■ Required action: Look for "font" in the listing below. Gather each line that contains it.

** Dataset records follows **

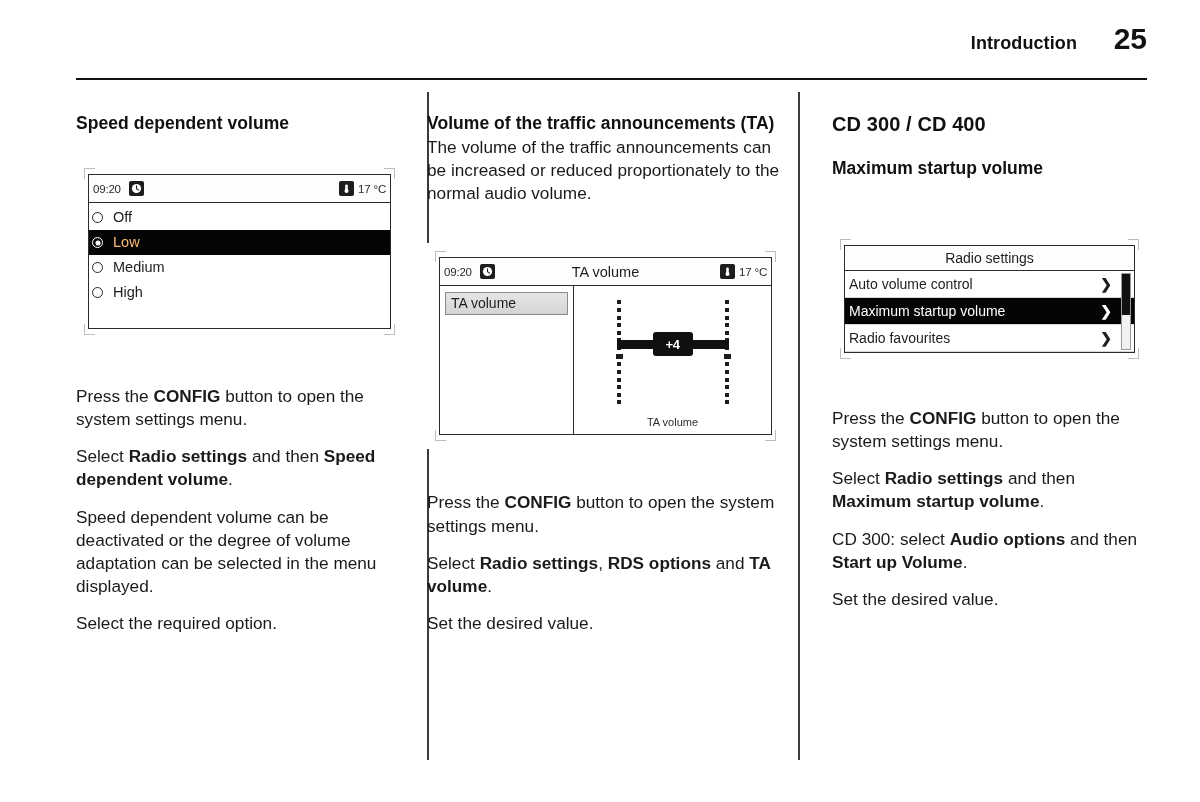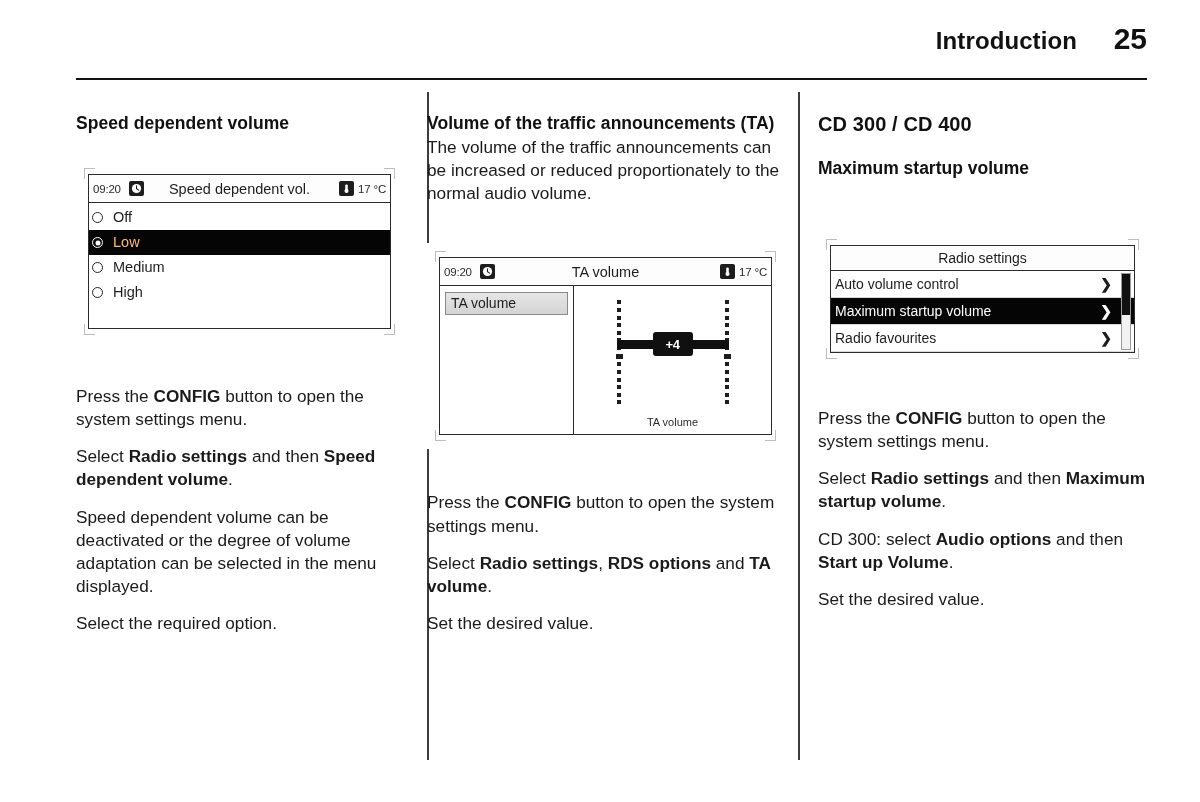--- a/index.html
+++ b/index.html
@@ -19,7 +19,7 @@
     gap: 34px;
   }
   .header-title {
-    font-size: 24px; font-weight: 700; letter-spacing: .1px; color: #111;
+    font-size: 18px; font-weight: 700; letter-spacing: .1px; color: #111;
   }
   .header-pageno {
     font-size: 30px; font-weight: 700; color: #111;

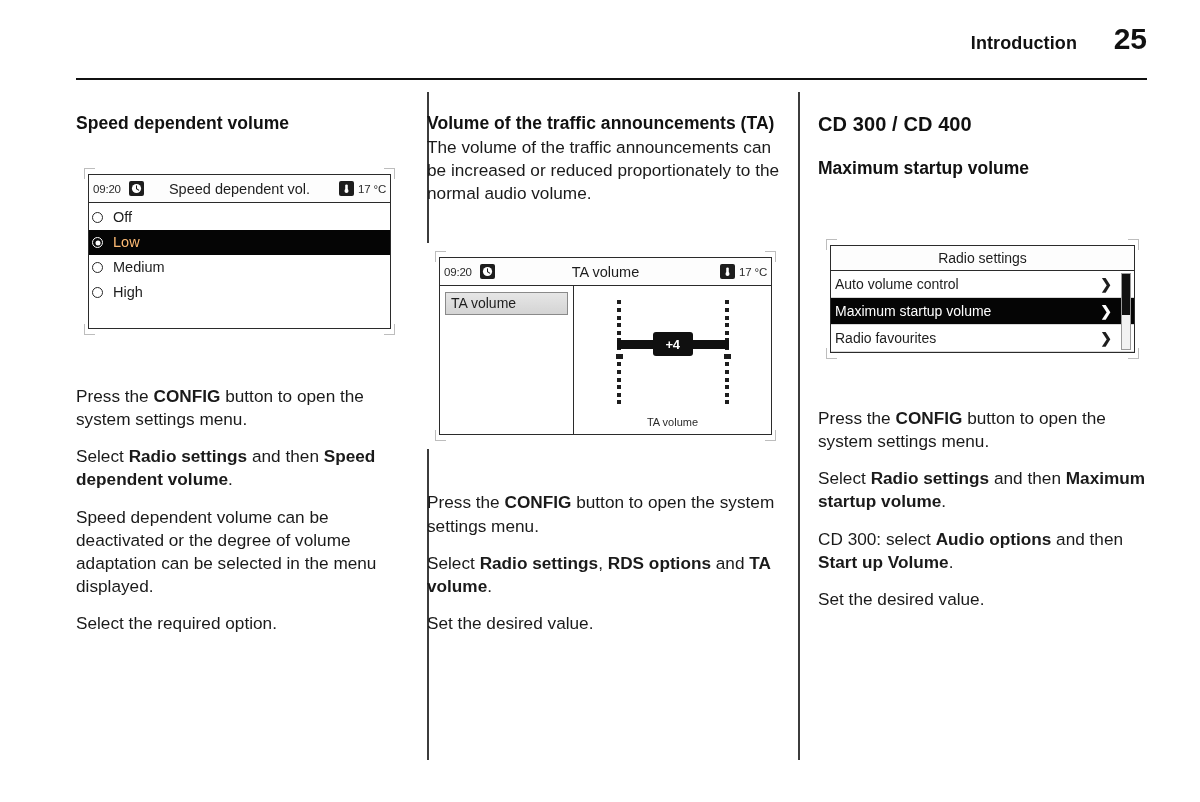--- a/index.html
+++ b/index.html
@@ -39,7 +39,7 @@
   .col { position: relative; margin-top: 20px; }
   .col-1 { width: 351px; padding-right: 24px; }
   .col-2 { width: 371px; padding-right: 14px; }
-  .col-3 { width: 349px; padding-left: 20px; }
+  .col-3 { width: 349px; padding-left: 34px; }
 
   .divider {
     position: absolute; top: 0; width: 1.6px; height: 668px;

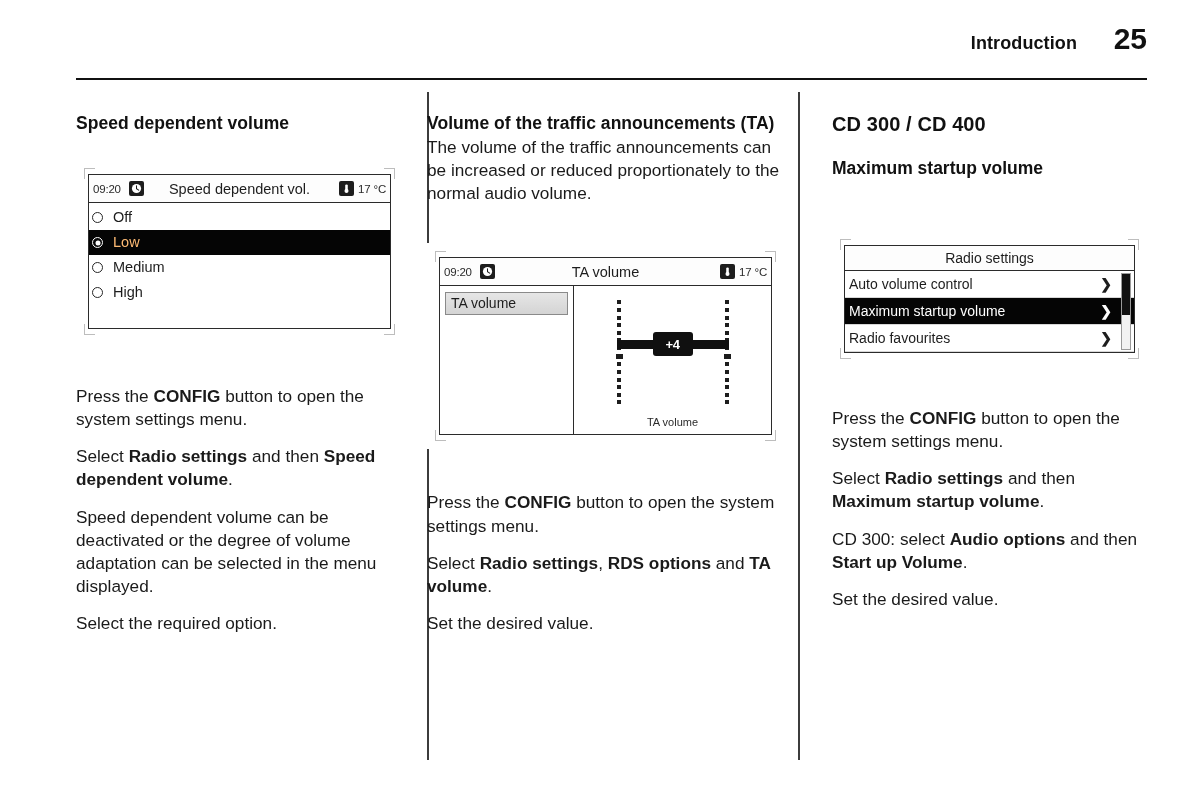--- a/index.html
+++ b/index.html
@@ -241,7 +241,6 @@
                 </svg>
               </span>
             </div>
-            <div class="status-center">Speed dependent vol.</div>
             <div class="status-right">
               <span class="icon-box">
                 <svg width="11" height="11" viewBox="0 0 12 12">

** End of Dataset records **

■ Exercise response:
-    font-size: 24px; font-weight: 700; letter-spacing: .1px; color: #111;
+    font-size: 18px; font-weight: 700; letter-spacing: .1px; color: #111;
     font-size: 30px; font-weight: 700; color: #111;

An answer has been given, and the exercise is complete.